4) **Plot the Gaussian curves and analyze statistical properties**: Create two empty lists that you will use to store two statistical properties. Define a figure object to then start a `for` loop so that in the same figure, you loop over each parameter set to:
* Compute the Gaussian function using your `gauss` function.
* Plot it using `matplotlib`.
* Label each curve with its mean and variance (Hint: don't forget to use `plt.legend` to activate your labels on the figure, and use LaTeX formatting for better labels).
* Don't forget to include labels for your x- and y-axis (you can simply label them `x` and `g(x)`, respectively).
* For a cleaner plot, add limits to your axes using `plt.xlim` and `plt.ylim`.
* For each curve:
    * Calculate the **analytical expected value and standard deviation of the distribution over x.** and `append` them to each one of the lists you created. <br><br> The expected value $\left\langle {x} \right\rangle $ is calculated using the equation 
    $$
    \mu = \Delta x \cdot \sum{x_i \cdot g(x_i)} 
    $$
    >Hint: $\Delta x$ is the interval of your `x` array.
    >>You can use `np.sum()` to sum over `x * g`.

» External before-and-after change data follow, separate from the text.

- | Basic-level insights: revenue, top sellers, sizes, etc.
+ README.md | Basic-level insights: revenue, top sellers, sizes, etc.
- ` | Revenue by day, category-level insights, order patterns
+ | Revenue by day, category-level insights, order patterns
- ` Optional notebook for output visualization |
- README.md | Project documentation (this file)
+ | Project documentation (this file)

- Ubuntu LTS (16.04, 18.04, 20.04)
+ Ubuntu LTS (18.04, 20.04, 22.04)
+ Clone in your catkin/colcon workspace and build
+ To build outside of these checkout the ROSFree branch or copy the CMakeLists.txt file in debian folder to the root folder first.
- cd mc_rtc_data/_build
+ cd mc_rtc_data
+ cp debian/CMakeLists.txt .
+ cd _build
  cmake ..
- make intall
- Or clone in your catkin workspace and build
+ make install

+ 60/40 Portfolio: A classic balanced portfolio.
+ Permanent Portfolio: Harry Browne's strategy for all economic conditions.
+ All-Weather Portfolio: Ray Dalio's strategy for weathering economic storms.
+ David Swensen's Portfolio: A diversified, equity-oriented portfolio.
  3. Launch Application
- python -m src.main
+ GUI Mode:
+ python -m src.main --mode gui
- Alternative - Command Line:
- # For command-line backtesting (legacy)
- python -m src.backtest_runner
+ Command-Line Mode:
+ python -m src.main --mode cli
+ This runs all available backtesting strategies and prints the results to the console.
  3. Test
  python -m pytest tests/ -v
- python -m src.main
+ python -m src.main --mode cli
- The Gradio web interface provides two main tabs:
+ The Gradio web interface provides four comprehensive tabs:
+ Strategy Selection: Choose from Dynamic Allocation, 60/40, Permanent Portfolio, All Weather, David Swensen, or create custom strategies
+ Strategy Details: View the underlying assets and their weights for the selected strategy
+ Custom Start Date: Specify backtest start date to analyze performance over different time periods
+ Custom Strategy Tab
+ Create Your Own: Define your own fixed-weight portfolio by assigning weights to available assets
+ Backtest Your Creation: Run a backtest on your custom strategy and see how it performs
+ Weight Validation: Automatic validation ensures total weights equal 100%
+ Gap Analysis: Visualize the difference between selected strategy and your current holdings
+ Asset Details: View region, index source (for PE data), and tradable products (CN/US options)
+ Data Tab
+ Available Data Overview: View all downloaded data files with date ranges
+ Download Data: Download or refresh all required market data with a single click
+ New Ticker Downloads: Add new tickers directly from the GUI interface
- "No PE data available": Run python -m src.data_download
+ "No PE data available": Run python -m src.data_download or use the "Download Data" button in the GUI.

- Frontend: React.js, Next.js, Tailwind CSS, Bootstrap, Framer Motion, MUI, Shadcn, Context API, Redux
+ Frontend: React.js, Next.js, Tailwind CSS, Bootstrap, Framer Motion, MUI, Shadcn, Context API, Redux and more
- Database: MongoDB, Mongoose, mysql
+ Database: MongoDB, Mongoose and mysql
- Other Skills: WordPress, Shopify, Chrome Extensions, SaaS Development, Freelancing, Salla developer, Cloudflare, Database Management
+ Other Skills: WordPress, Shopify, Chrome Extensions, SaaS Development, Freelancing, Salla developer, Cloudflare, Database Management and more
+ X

    * And the variance $\left\langle {(x - \mu)^2} \right\rangle $ is calculated using the equation
    $$
    \sigma ^2 = \Delta x \cdot \sum{(x_i - \mu)^2 \cdot g(x_i)}
    $$

5) **Create a summary table**: Make a `pandas.Dataframe` with the following columns:
* Expected Mean ($\mu$)
* Analytical Mean ($\left\langle {x} \right\rangle $)
* Variance ($\sigma ^2$)
* Analytical Variance ($\left\langle {x} \right\rangle $)
* Normalization factor (a)
> You can create a `dictionary` first and then convert it to a `pandas.Dataframe`.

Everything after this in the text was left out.